Try it: Given the entries that follow, write out exactly the lines starting at the one containing "[71,820,121,832] // Demo -> (619, 771) none" and ending at the one containing "(165, 117) none", both ends included, and only those.

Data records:
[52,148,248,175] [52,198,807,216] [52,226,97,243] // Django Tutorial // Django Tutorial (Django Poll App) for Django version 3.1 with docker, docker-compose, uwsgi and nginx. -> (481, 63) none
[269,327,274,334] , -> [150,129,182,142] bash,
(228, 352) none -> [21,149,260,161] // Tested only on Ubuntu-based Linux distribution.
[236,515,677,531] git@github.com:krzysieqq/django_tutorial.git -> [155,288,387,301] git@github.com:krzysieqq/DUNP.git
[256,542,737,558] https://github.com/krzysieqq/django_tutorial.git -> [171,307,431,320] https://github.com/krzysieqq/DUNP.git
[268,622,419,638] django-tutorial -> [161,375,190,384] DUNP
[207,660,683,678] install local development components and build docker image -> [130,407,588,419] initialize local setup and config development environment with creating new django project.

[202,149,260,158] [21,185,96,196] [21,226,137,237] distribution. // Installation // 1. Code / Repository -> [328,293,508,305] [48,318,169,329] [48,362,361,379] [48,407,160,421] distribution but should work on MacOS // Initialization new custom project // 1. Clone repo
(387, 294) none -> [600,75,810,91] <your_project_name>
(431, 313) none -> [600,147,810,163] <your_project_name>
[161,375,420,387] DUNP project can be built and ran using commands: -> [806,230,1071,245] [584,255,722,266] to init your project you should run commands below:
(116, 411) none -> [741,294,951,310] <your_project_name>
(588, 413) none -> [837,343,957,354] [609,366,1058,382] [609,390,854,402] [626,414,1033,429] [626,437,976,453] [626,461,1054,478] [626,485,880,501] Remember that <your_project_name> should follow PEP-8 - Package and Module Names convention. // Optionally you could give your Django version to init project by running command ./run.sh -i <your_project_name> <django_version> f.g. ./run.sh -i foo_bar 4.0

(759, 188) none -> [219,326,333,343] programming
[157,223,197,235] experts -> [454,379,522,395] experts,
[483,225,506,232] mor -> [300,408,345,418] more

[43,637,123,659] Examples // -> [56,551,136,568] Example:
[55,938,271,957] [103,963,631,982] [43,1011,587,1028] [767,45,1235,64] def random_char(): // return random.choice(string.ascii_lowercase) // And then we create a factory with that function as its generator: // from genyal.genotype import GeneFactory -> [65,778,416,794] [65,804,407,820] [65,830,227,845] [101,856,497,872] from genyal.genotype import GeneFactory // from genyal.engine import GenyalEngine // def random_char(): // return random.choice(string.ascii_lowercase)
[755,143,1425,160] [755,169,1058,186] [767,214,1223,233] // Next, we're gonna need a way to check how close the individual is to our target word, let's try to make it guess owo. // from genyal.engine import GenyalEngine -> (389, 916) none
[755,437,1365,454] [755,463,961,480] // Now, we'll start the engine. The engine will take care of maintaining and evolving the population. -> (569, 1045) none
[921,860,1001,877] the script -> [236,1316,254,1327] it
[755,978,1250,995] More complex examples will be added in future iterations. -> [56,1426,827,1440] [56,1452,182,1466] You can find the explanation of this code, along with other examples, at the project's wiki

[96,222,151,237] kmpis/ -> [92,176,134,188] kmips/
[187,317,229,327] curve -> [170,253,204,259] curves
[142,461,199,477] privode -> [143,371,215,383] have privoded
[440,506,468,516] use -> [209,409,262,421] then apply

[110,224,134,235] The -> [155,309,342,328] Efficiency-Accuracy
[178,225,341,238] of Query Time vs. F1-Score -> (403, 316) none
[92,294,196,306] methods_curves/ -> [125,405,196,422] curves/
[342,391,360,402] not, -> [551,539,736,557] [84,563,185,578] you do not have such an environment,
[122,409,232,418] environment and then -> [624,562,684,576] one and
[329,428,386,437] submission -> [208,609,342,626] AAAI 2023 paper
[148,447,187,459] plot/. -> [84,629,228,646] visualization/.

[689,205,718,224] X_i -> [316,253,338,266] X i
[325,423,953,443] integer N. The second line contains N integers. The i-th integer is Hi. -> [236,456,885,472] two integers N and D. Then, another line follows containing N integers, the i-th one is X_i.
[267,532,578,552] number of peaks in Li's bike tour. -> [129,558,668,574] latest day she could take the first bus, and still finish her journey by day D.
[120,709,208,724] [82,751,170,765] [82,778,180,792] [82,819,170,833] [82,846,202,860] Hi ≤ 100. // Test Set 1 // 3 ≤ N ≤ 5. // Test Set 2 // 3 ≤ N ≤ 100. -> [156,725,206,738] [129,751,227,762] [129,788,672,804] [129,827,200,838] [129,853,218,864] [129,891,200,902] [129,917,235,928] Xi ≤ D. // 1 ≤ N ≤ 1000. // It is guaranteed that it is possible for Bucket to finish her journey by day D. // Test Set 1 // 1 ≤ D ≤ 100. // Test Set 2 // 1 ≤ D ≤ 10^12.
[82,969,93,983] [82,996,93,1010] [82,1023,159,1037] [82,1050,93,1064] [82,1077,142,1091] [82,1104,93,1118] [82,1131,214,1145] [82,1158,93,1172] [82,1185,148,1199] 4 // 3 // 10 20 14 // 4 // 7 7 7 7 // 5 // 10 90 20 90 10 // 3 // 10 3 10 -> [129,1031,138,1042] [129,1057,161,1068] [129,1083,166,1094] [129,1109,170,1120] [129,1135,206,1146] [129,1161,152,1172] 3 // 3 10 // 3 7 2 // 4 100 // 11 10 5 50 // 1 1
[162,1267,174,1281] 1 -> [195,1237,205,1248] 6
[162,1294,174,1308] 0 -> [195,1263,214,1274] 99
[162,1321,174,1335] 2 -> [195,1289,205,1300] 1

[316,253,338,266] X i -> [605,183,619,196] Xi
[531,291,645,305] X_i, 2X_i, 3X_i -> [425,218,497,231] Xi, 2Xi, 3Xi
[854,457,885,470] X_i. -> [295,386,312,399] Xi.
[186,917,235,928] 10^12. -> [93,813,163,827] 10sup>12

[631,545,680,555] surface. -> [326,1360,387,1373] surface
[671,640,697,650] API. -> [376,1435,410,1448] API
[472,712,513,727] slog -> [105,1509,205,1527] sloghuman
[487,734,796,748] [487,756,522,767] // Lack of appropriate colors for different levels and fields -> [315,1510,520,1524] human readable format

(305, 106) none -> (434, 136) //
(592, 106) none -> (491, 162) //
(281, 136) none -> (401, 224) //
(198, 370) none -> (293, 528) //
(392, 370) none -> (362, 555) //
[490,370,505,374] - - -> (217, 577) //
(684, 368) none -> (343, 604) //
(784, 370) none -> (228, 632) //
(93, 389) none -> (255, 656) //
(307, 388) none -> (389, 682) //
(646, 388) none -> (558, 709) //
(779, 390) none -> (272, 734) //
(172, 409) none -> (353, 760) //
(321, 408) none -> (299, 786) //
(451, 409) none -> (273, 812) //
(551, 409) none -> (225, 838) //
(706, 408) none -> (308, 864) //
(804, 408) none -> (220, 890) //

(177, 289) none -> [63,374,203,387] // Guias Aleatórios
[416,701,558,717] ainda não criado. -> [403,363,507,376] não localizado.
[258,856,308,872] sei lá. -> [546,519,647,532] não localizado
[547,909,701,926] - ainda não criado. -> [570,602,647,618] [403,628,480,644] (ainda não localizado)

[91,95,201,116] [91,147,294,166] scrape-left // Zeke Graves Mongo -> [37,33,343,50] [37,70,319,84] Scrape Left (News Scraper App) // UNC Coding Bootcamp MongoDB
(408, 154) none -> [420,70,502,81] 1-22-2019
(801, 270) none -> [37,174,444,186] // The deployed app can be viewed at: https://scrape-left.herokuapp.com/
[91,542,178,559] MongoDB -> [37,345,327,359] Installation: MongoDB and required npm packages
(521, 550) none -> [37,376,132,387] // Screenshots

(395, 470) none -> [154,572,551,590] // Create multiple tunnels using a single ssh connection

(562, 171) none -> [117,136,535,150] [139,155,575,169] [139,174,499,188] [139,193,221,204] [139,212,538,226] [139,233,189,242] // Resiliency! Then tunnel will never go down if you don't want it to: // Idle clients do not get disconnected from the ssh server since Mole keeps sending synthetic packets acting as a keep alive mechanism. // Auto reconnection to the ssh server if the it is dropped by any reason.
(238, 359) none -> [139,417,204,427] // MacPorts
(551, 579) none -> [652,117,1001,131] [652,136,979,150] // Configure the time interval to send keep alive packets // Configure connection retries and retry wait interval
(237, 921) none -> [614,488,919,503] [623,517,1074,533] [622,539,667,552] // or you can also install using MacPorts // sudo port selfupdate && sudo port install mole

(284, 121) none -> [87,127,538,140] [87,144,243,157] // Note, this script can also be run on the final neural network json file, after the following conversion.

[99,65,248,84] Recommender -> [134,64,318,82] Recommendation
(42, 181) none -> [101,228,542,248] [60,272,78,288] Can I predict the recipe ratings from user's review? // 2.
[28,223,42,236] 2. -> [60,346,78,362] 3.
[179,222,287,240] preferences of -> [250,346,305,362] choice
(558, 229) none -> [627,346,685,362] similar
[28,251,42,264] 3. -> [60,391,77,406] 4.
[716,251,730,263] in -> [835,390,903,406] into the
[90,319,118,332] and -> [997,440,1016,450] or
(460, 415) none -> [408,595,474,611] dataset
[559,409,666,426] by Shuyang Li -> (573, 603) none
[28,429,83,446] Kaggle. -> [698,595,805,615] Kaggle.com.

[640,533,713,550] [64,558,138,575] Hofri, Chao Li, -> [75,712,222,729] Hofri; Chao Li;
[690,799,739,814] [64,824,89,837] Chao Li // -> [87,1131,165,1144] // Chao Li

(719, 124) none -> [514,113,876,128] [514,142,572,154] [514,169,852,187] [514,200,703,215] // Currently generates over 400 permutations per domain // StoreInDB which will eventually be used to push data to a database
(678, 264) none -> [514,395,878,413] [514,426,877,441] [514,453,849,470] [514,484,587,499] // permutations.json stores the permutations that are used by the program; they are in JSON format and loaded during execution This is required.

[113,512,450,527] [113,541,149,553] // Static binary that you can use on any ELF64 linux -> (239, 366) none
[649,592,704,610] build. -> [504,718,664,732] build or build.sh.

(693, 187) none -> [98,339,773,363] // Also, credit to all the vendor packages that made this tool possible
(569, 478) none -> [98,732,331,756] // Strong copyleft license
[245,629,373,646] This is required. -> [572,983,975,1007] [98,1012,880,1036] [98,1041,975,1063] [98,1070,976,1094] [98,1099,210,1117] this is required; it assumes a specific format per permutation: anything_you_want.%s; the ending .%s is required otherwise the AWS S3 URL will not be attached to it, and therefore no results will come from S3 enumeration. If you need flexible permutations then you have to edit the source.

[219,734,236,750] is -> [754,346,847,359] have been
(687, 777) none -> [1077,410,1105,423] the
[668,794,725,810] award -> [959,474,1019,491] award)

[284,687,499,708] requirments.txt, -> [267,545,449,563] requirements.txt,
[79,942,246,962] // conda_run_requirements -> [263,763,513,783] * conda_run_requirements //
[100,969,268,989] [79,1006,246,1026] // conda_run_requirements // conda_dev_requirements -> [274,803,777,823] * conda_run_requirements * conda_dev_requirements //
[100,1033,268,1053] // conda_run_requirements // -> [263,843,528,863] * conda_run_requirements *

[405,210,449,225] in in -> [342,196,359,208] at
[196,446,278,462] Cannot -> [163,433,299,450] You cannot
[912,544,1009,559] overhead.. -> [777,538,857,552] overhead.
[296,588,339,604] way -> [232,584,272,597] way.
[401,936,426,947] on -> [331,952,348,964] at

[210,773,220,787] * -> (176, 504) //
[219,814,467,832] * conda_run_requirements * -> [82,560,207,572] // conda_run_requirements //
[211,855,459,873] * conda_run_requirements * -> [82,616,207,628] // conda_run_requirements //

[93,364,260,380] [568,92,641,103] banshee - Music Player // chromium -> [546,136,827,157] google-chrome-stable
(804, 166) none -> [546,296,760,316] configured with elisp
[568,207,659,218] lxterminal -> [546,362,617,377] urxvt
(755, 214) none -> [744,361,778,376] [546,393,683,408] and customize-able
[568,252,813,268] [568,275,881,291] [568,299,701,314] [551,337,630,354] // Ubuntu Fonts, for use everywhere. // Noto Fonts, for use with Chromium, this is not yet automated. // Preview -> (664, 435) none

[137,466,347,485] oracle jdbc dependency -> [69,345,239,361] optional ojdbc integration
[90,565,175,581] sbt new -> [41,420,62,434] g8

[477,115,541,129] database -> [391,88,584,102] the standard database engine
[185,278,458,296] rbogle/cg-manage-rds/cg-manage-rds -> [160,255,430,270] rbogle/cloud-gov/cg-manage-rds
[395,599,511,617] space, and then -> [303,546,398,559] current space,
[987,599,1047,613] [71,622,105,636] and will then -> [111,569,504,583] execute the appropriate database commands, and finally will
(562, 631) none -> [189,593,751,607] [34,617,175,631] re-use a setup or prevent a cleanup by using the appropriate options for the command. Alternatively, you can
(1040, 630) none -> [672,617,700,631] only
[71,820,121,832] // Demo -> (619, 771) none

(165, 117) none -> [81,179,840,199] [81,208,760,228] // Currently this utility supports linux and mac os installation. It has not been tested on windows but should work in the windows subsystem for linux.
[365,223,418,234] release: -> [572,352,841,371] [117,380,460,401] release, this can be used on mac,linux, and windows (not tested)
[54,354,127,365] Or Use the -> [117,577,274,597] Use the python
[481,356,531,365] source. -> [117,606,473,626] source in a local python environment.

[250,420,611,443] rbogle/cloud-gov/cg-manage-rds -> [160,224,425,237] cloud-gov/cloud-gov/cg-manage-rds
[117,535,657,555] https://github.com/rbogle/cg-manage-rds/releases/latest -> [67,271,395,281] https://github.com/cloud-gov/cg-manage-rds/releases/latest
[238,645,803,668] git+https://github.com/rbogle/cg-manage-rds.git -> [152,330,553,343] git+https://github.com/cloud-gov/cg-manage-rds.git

Answer area:
[71,820,121,832] // Demo -> (619, 771) none

(165, 117) none -> [81,179,840,199] [81,208,760,228] // Currently this utility supports linux and mac os installation. It has not been tested on windows but should work in the windows subsystem for linux.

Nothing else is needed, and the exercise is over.